What is expected
Apart from the pictures, every entry should be reproduced exactly.

Dataset content
Start of Block

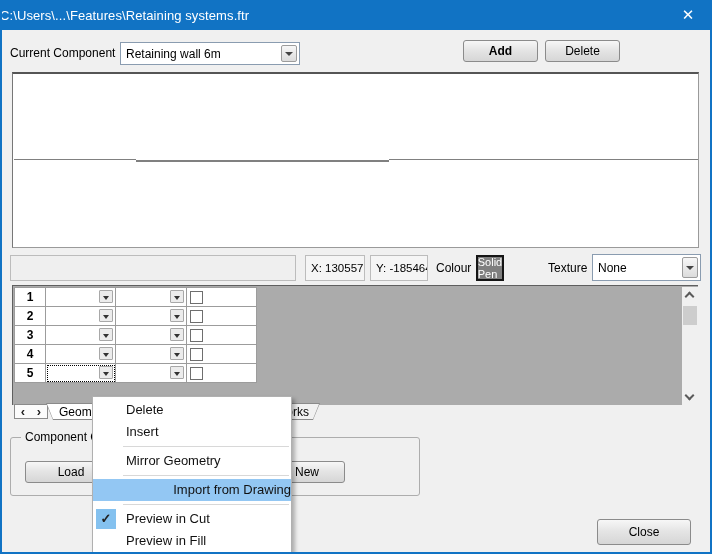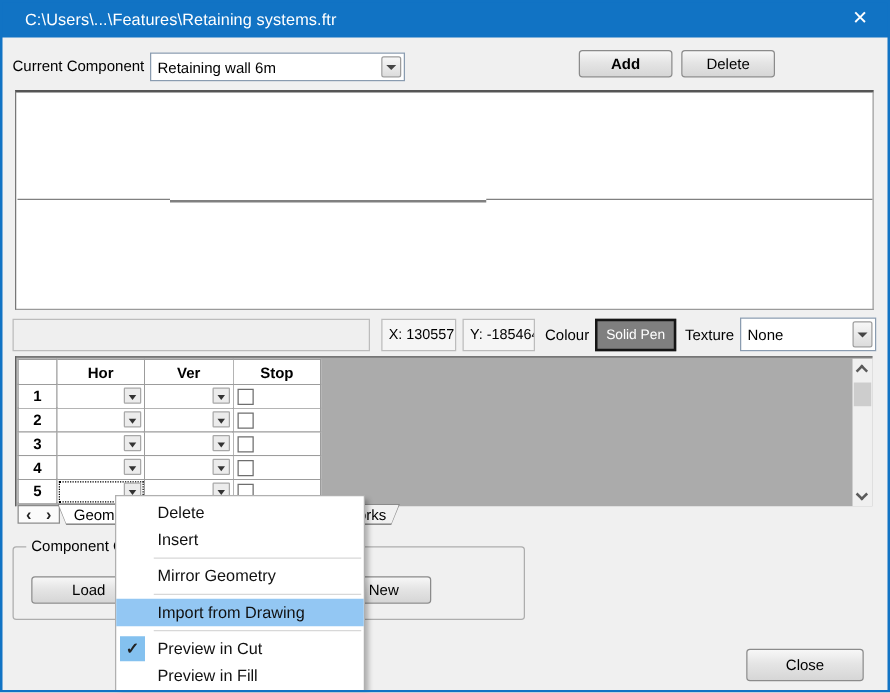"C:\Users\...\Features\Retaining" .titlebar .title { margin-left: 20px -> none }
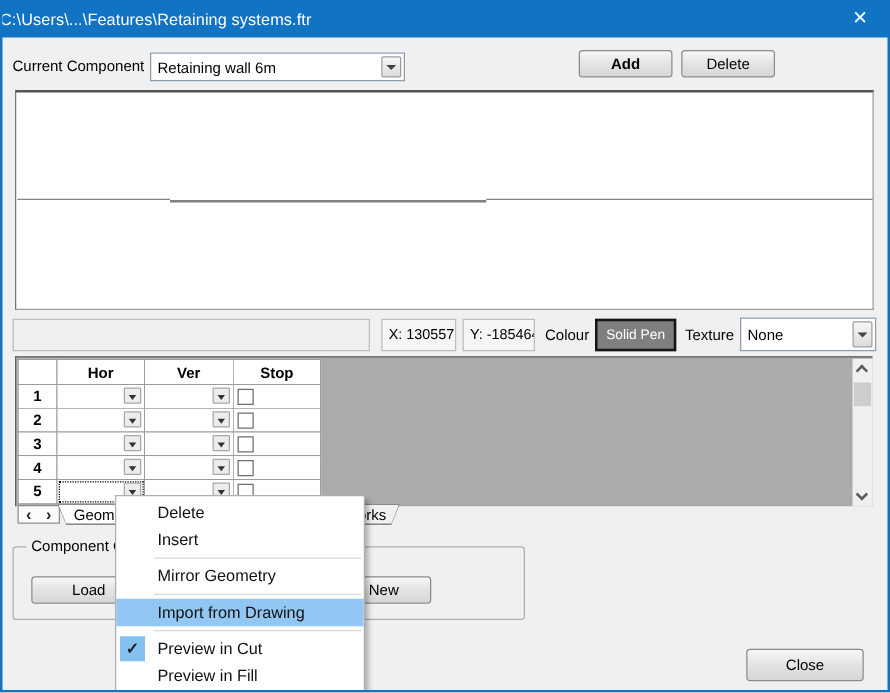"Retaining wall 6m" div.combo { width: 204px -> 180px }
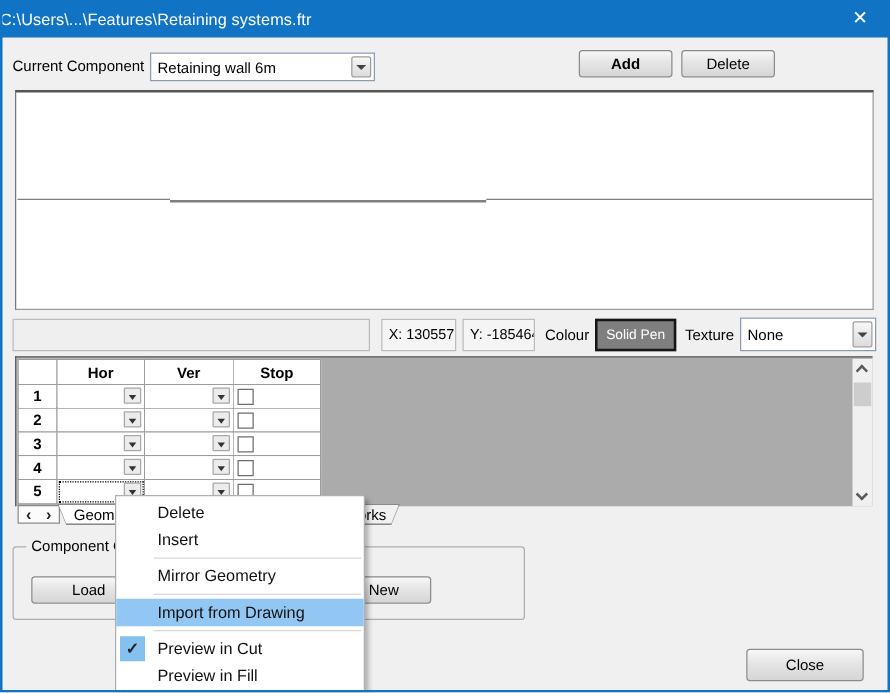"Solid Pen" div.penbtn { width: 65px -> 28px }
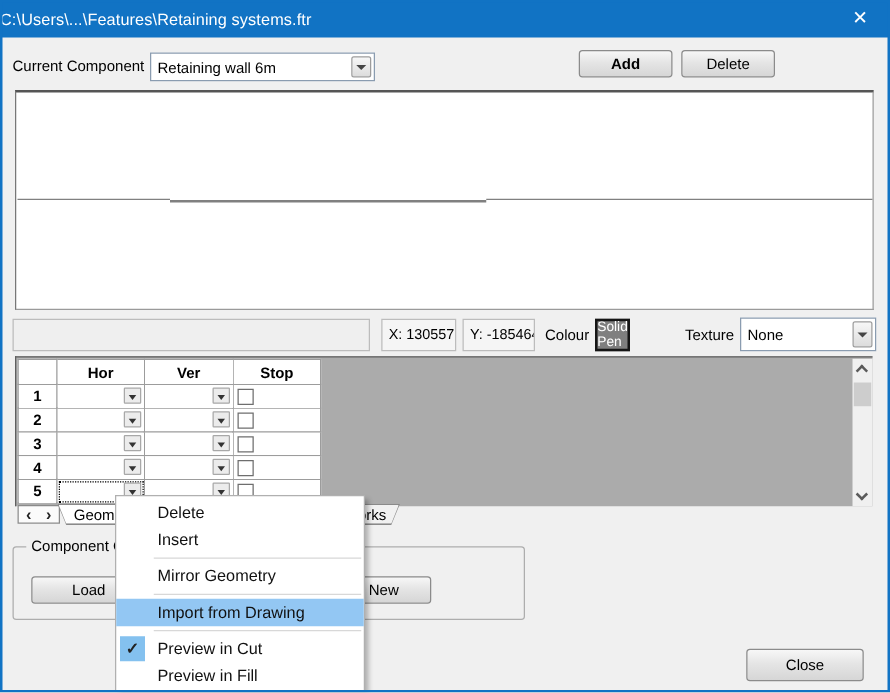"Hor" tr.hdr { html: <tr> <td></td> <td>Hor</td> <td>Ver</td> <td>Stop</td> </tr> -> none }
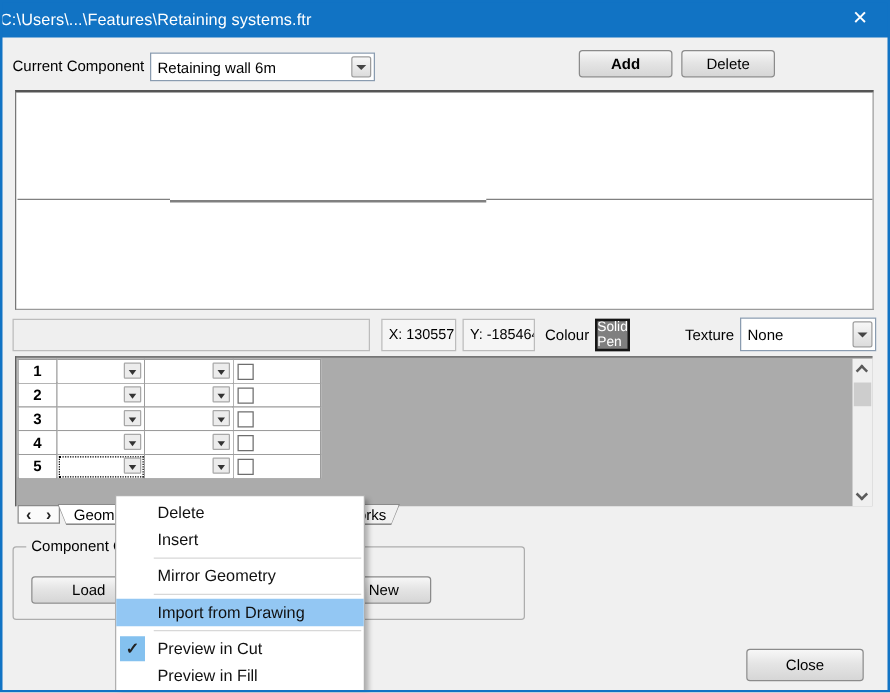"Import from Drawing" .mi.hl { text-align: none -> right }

End of Block

Task output
"C:\Users\...\Features\Retaining" .titlebar .title { margin-left: 20px -> none }
"Retaining wall 6m" div.combo { width: 204px -> 180px }
"Solid Pen" div.penbtn { width: 65px -> 28px }
"Hor" tr.hdr { html: <tr> <td></td> <td>Hor</td> <td>Ver</td> <td>Stop</td> </tr> -> none }
"Import from Drawing" .mi.hl { text-align: none -> right }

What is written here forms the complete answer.